Die Jury der Biennale von Venedig, unter der Leitung von Solange Farkas, ist nach einer umstrittenen Entscheidung geschlossen zurückgetreten. Am 23. April schloss die Jury Russland und Israel von den Auszeichnungen der 61. Internationalen Kunstausstellung aus, die am 9. Mai beginnt. Als Grund wurde angeführt, dass ihre Führer wegen Verbrechen gegen die Menschlichkeit angeklagt sind. Der Rücktritt erfolgt nur wenige Wochen vor der Veranstaltung und sorgt für Unsicherheit in der Kunstwelt.

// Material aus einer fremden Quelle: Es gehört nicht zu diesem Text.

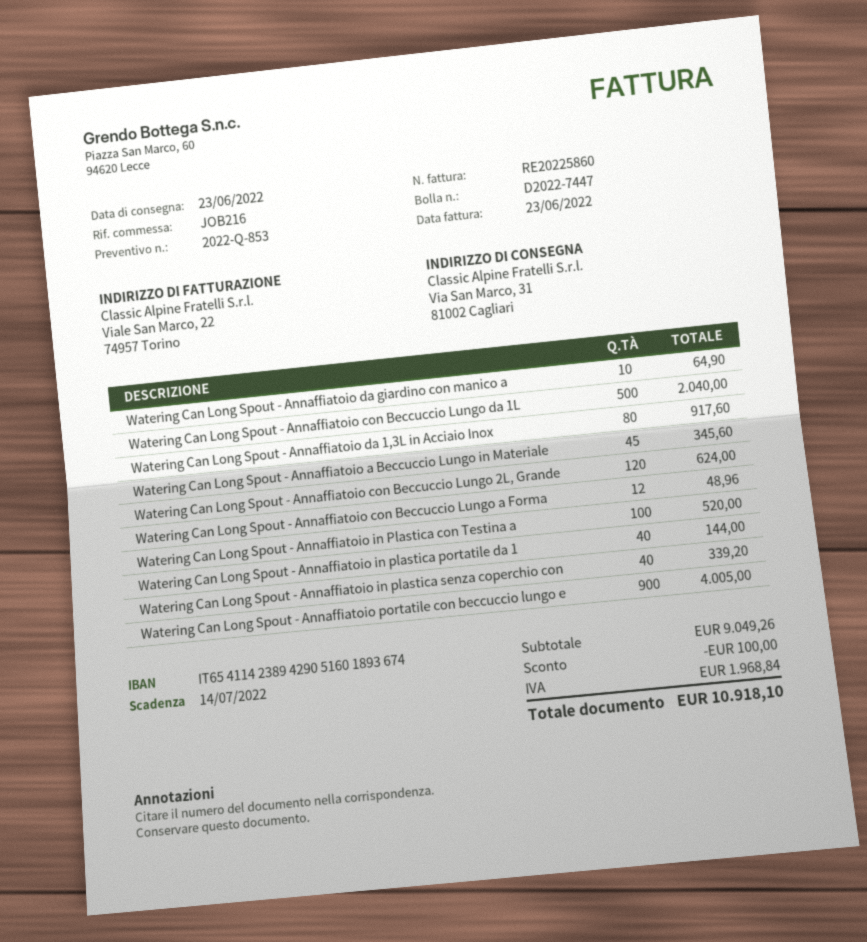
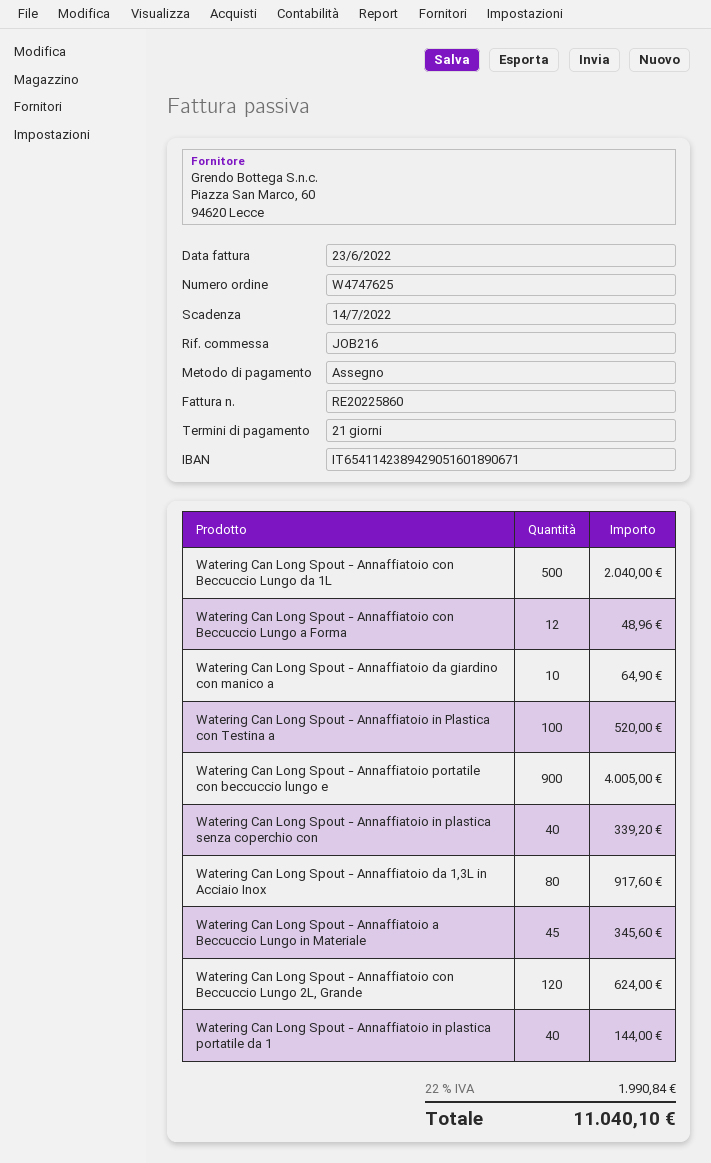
bank account: IT6541142389429051601893674 -> IT6541142389429051601890671
discount: 100.00 -> none
tax: 1968.84 -> 1990.84
total: 10918.10 -> 11040.10

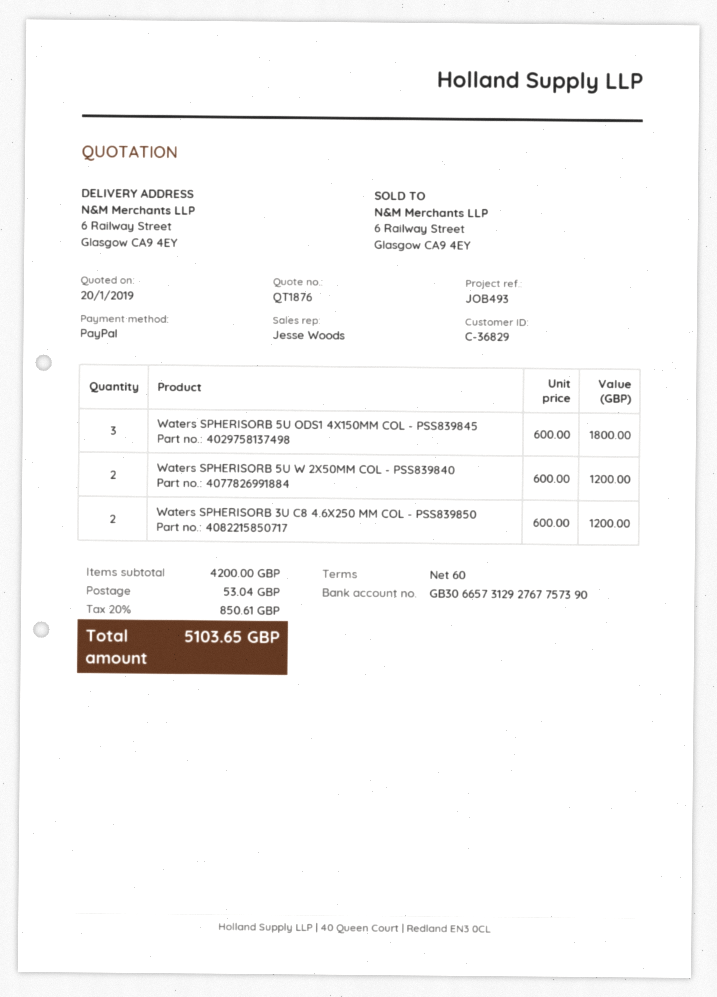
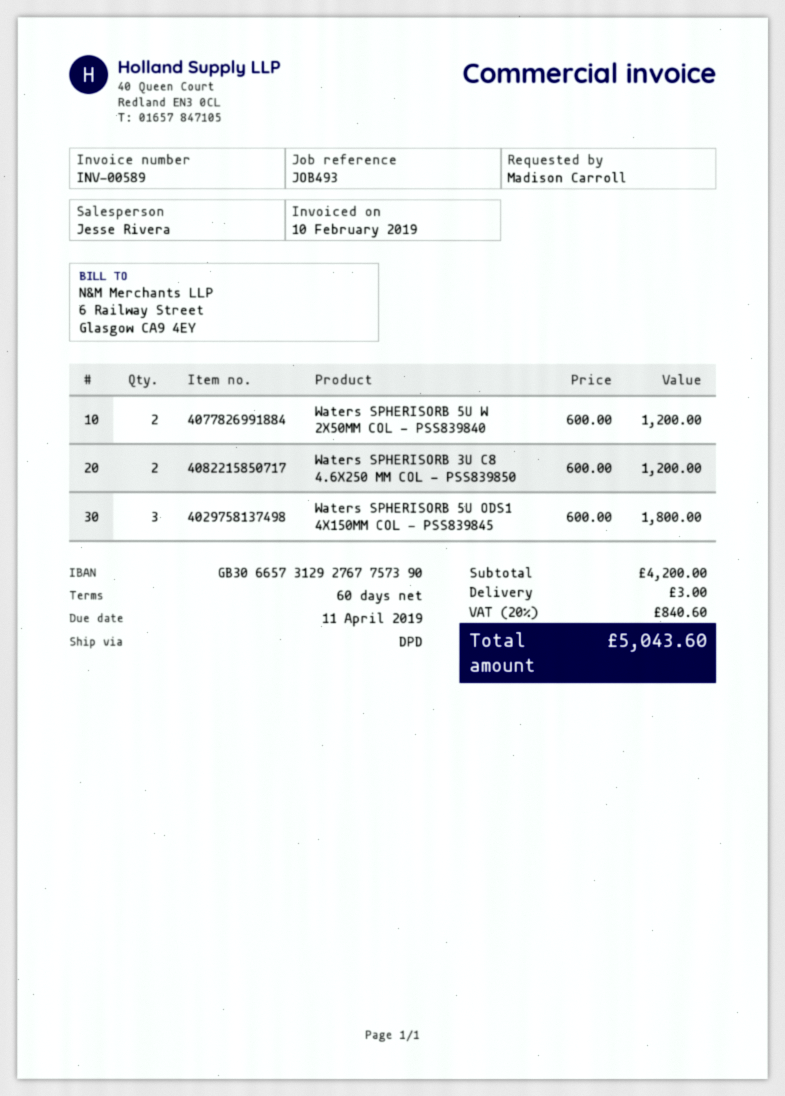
sales rep: Jesse Woods -> Jesse Rivera
shipping: 53.04 -> 3.00
tax: 20% = 850.61 -> 20% = 840.60
total: 5103.65 -> 5043.60

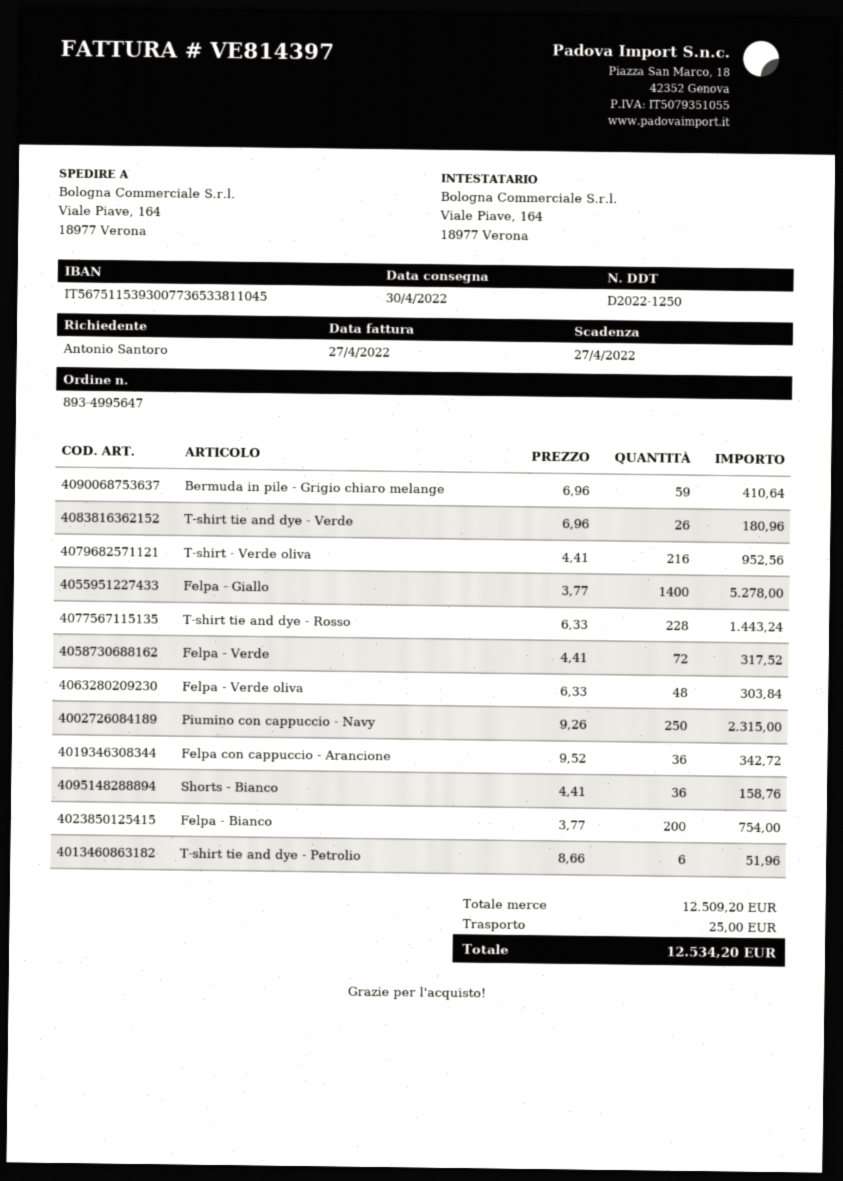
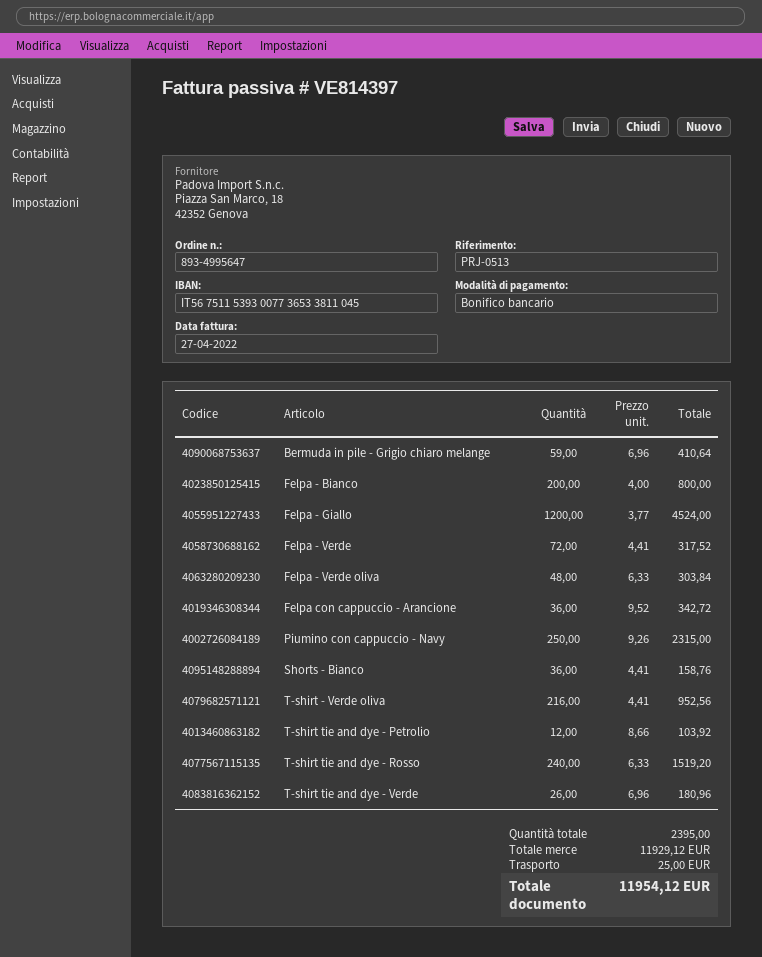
Felpa - Giallo: 1400 x 3.77 = 5278.00 -> 1200 x 3.77 = 4524.00
T-shirt tie and dye - Rosso: 228 x 6.33 = 1443.24 -> 240 x 6.33 = 1519.20
Felpa - Bianco: 200 x 3.77 = 754.00 -> 200 x 4.00 = 800.00
T-shirt tie and dye - Petrolio: 6 x 8.66 = 51.96 -> 12 x 8.66 = 103.92
subtotal: 12509.20 -> 11929.12
total: 12534.20 -> 11954.12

Der Algorithmus der Zensur: Wie entschieden wird, wer gewinnt 🎭
Der Ausschluss von Ländern bei globalen Kunstveranstaltungen ist nicht neu, aber der Fall Venedig bringt ein technisches Dilemma auf den Tisch: Wie programmiert man ein ethisches Auswahlsystem? In Entwicklerforen wird diskutiert, ob Ausschlusskriterien auf objektiven Daten wie UN-Berichten oder auf menschlichen Urteilen basieren sollten. Die Biennale als Plattform steht vor der Herausforderung, Transparenzmetriken zu integrieren, ohne in politische Voreingenommenheit zu verfallen. Der Rücktritt der Jury zeigt, dass die menschliche Software noch immer versagt, wenn es darum geht, komplexe geopolitische Variablen zu verarbeiten.
Die Kunst des Rücktritts vor der Eröffnung 🎨
Die Jurymitglieder haben gezeigt, dass es am besten ist, wenn die Dinge brenzlig werden, durch die Hintertür zu verschwinden. Schließlich, warum sollte man den Sturm der Kritik aushalten, wenn man anderen den schwarzen Peter überlassen kann, zu entscheiden, wer einen Preis verdient. Am Ende wird die Biennale Ersatzleute finden müssen, die keine Angst davor haben, sich nass zu machen. Oder vielleicht einfach alle Teilnehmer zu Gewinnern erklären, was am gerechtesten und am wenigsten konfliktträchtig ist. So wird niemand beleidigt und alle sind zufrieden.